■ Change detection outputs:
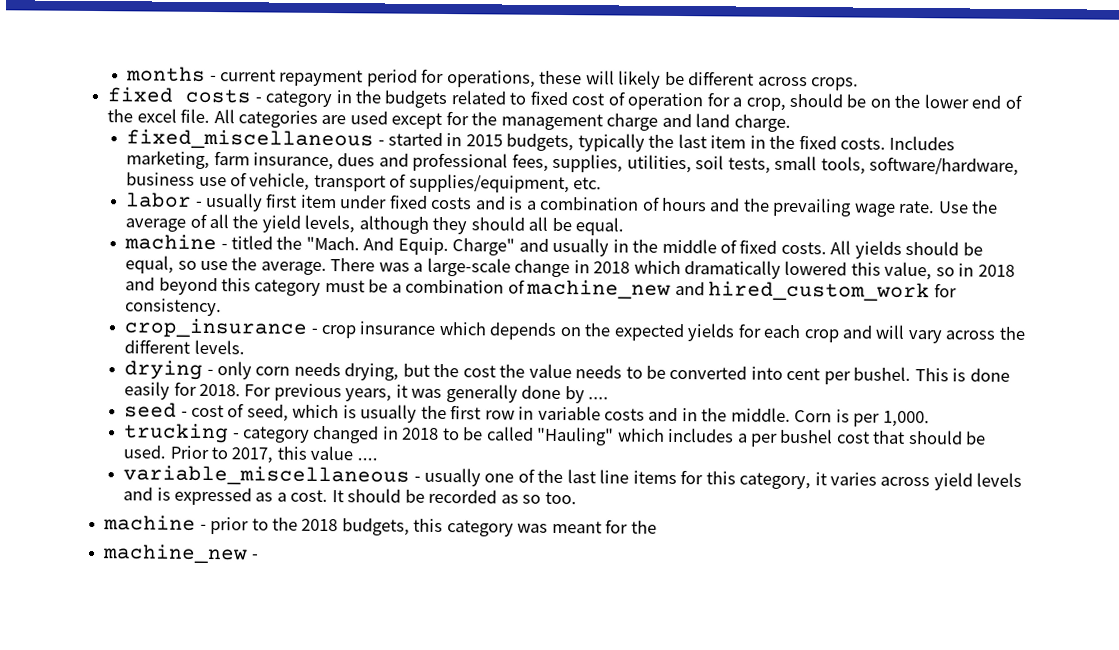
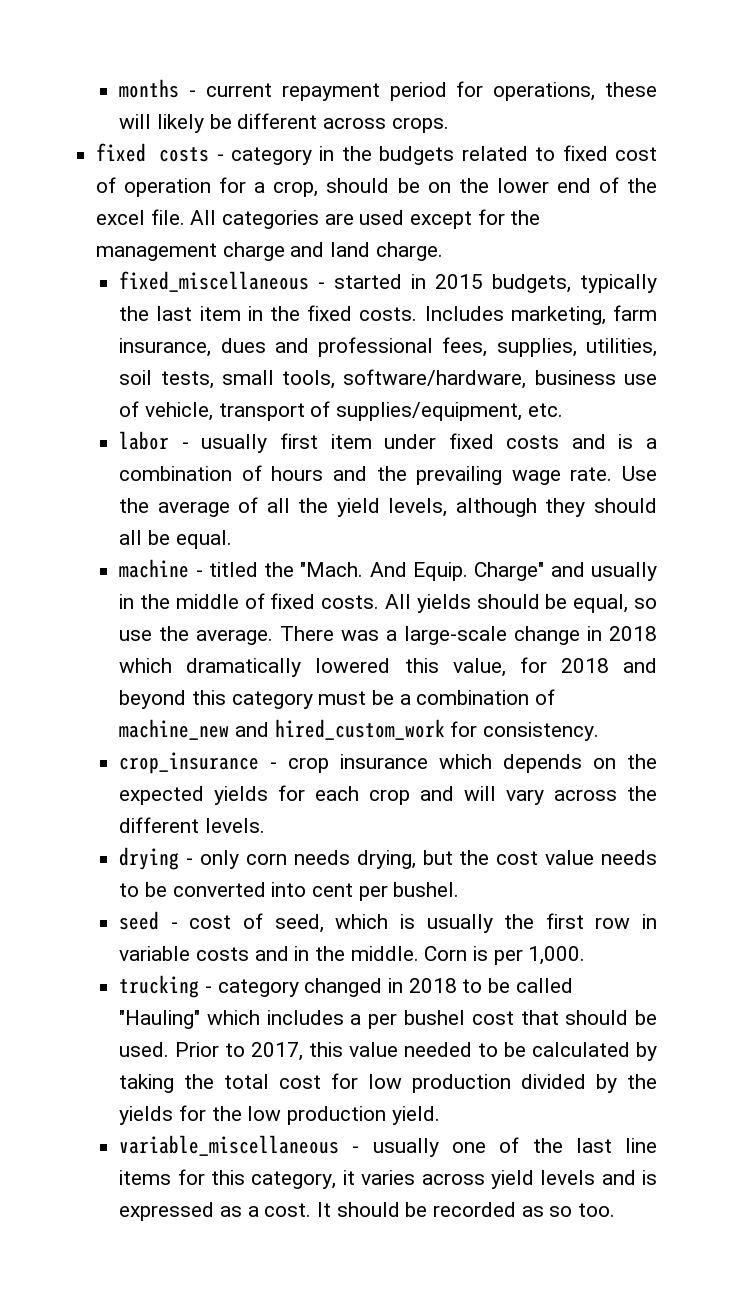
- There was a large-scale change in 2018 which dramatically lowered this value, so in 2018 and beyond this category must be a combination of machine_new and hired_custom_work for consistency.
+ There was a large-scale change in 2018 which dramatically lowered this value, for 2018 and beyond this category must be a combination of machine_new and hired_custom_work for consistency.
- drying - only corn needs drying, but the cost the value needs to be converted into cent per bushel. This is done easily for 2018. For previous years, it was generally done by ....
+ drying - only corn needs drying, but the cost value needs to be converted into cent per bushel.
- Prior to 2017, this value ....
+ Prior to 2017, this value needed to be calculated by taking the total cost for low production divided by the yields for the low production yield.
- machine - prior to the 2018 budgets, this category was meant for the
- machine_new -

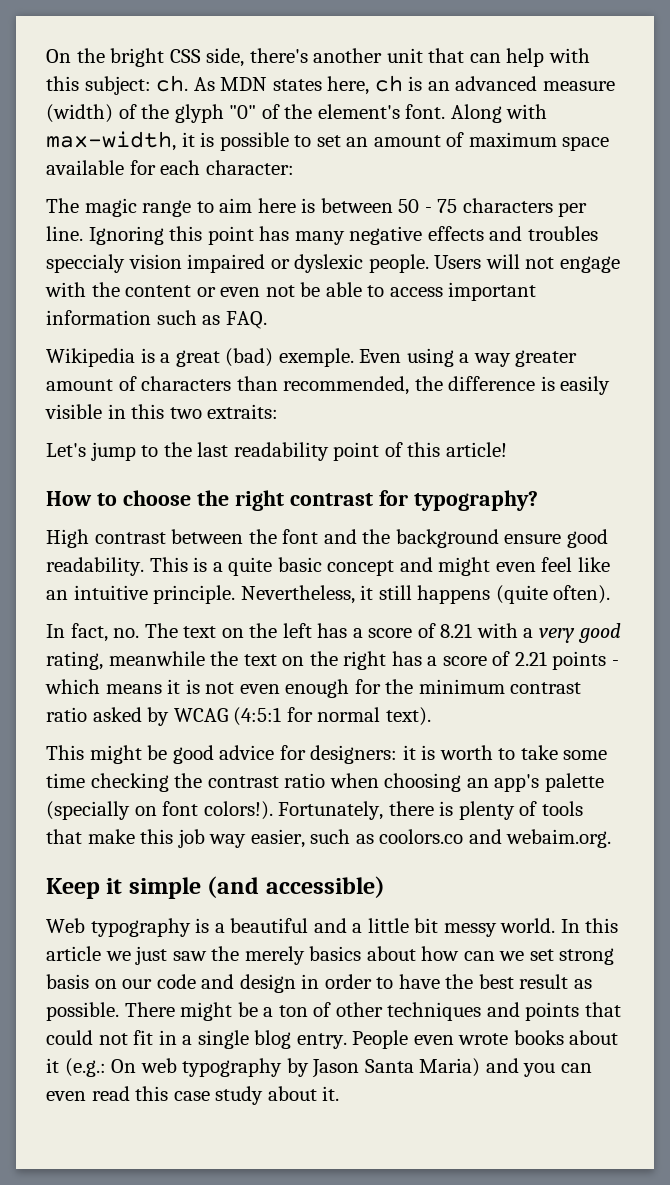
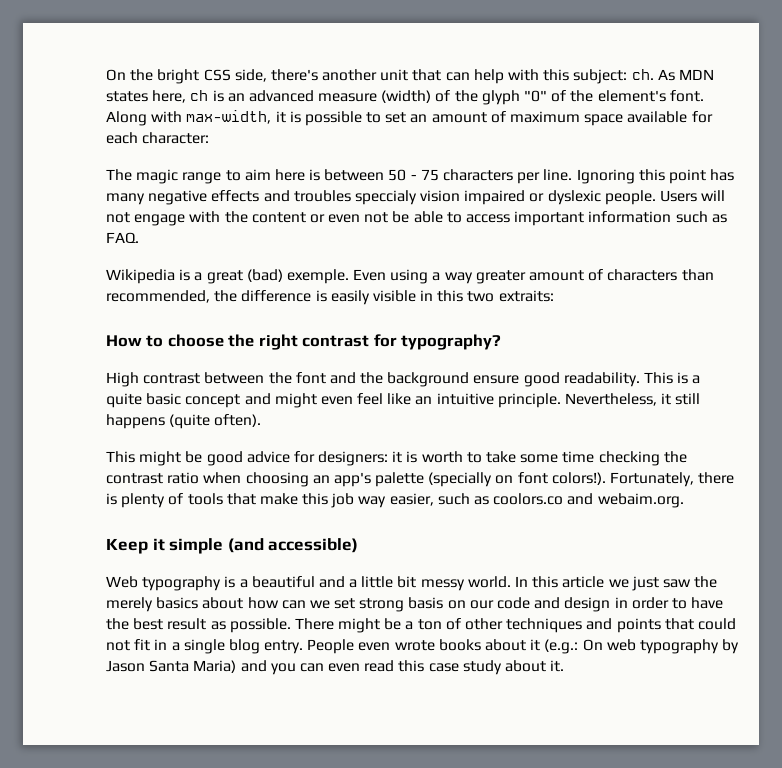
- Let's jump to the last readability point of this article!
- In fact, no. The text on the left has a score of 8.21 with a very good rating, meanwhile the text on the right has a score of 2.21 points - which means it is not even enough for the minimum contrast ratio asked by WCAG (4:5:1 for normal text).

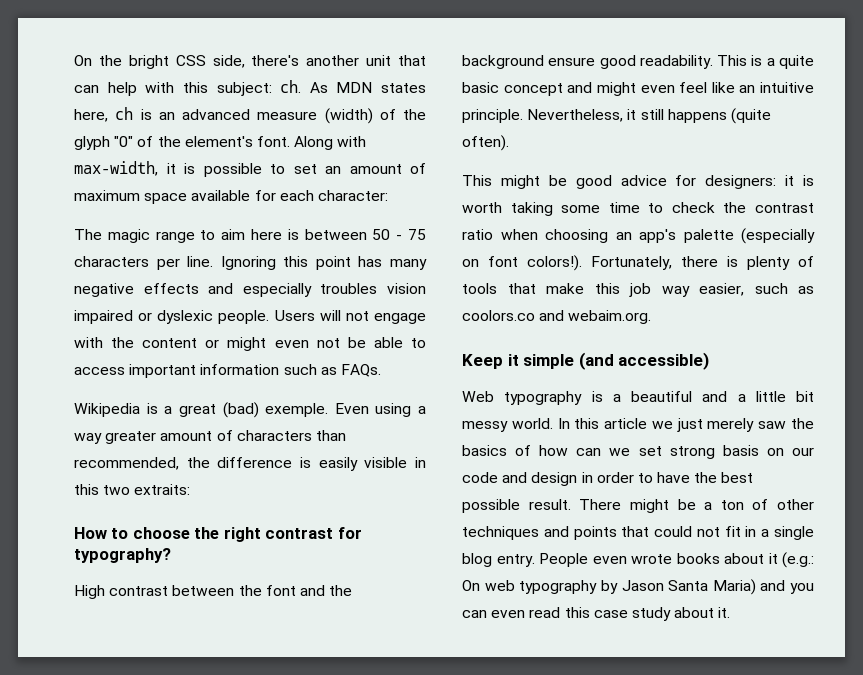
- Ignoring this point has many negative effects and troubles speccialy vision impaired or dyslexic people.
+ Ignoring this point has many negative effects and especially troubles vision impaired or dyslexic people.
- Users will not engage with the content or even not be able to access important information such as FAQ.
+ Users will not engage with the content or might even not be able to access important information such as FAQs.
- This might be good advice for designers: it is worth to take some time checking the contrast ratio when choosing an app's palette (specially on font colors!).
+ This might be good advice for designers: it is worth taking some time to check the contrast ratio when choosing an app's palette (especially on font colors!).
- In this article we just saw the merely basics about how can we set strong basis on our code and design in order to have the best result as possible.
+ In this article we just merely saw the basics of how can we set strong basis on our code and design in order to have the best possible result.

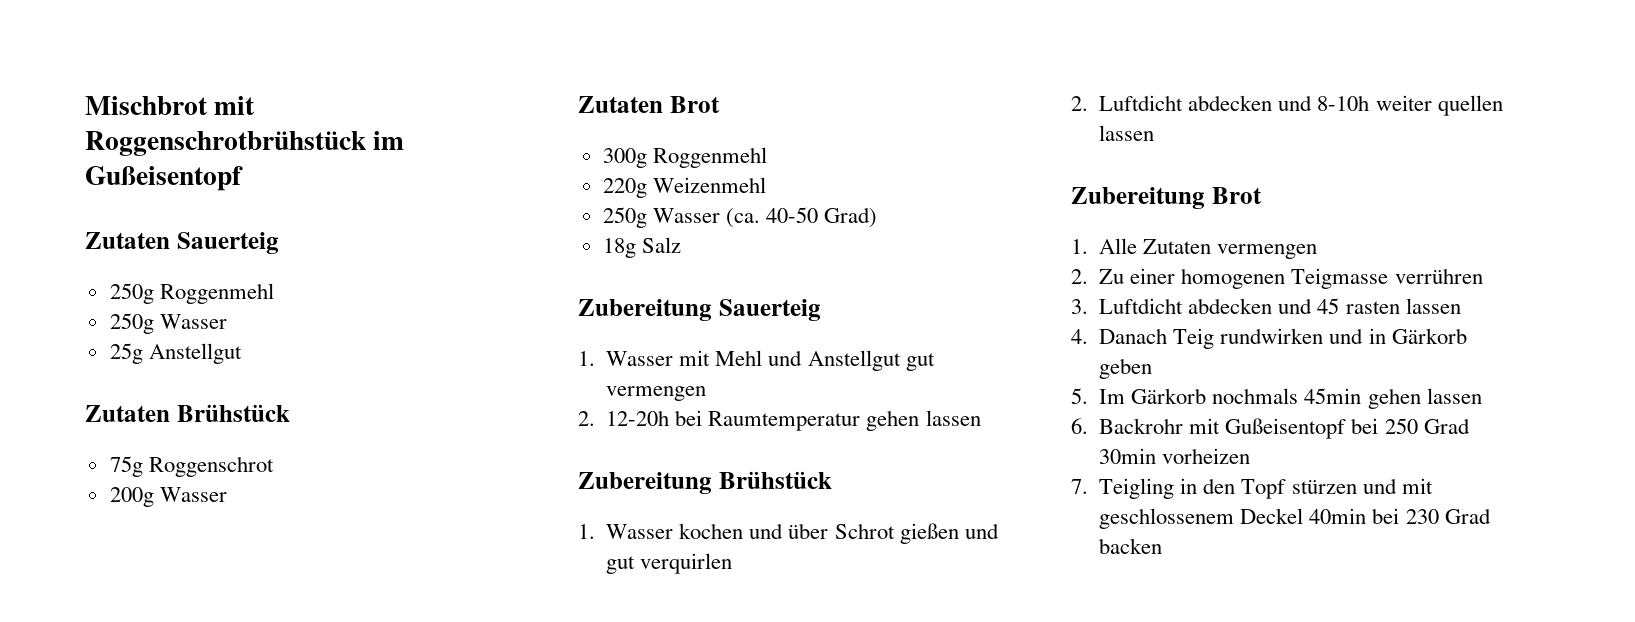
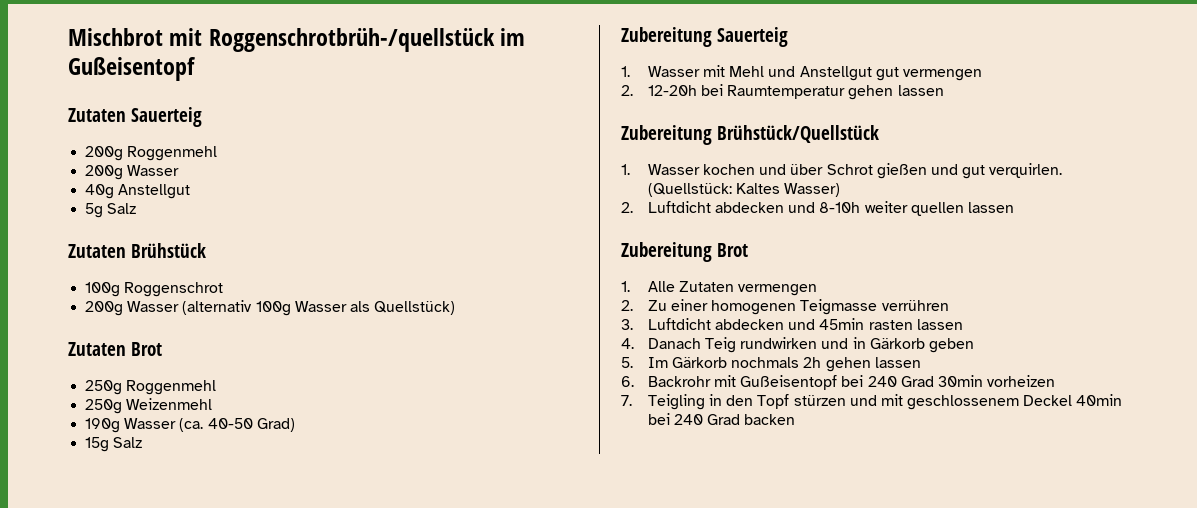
- Mischbrot mit Roggenschrotbrühstück im Gußeisentopf
+ Mischbrot mit Roggenschrotbrüh-/quellstück im Gußeisentopf
+ 200g Roggenmehl
+ 200g Wasser
+ 40g Anstellgut
+ 5g Salz
+ Zutaten Brühstück
+ 100g Roggenschrot
+ 200g Wasser (alternativ 100g Wasser als Quellstück)
+ Zutaten Brot
  250g Roggenmehl
- 250g Wasser
- 25g Anstellgut
- Zutaten Brühstück
- 75g Roggenschrot
- 200g Wasser
- Zutaten Brot
- 300g Roggenmehl
- 220g Weizenmehl
+ 250g Weizenmehl
- 250g Wasser (ca. 40-50 Grad)
+ 190g Wasser (ca. 40-50 Grad)
- 18g Salz
+ 15g Salz
- Zubereitung Brühstück
+ Zubereitung Brühstück/Quellstück
- 1. Wasser kochen und über Schrot gießen und gut verquirlen
+ 1. Wasser kochen und über Schrot gießen und gut verquirlen. (Quellstück: Kaltes Wasser)
- 3. Luftdicht abdecken und 45 rasten lassen
+ 3. Luftdicht abdecken und 45min rasten lassen
- 5. Im Gärkorb nochmals 45min gehen lassen
+ 5. Im Gärkorb nochmals 2h gehen lassen
- 6. Backrohr mit Gußeisentopf bei 250 Grad 30min vorheizen
+ 6. Backrohr mit Gußeisentopf bei 240 Grad 30min vorheizen
- 7. Teigling in den Topf stürzen und mit geschlossenem Deckel 40min bei 230 Grad backen
+ 7. Teigling in den Topf stürzen und mit geschlossenem Deckel 40min bei 240 Grad backen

■ Your instructions:
Count the lines in the data where "cost" occurs. Report the number only.

■ Written response:
3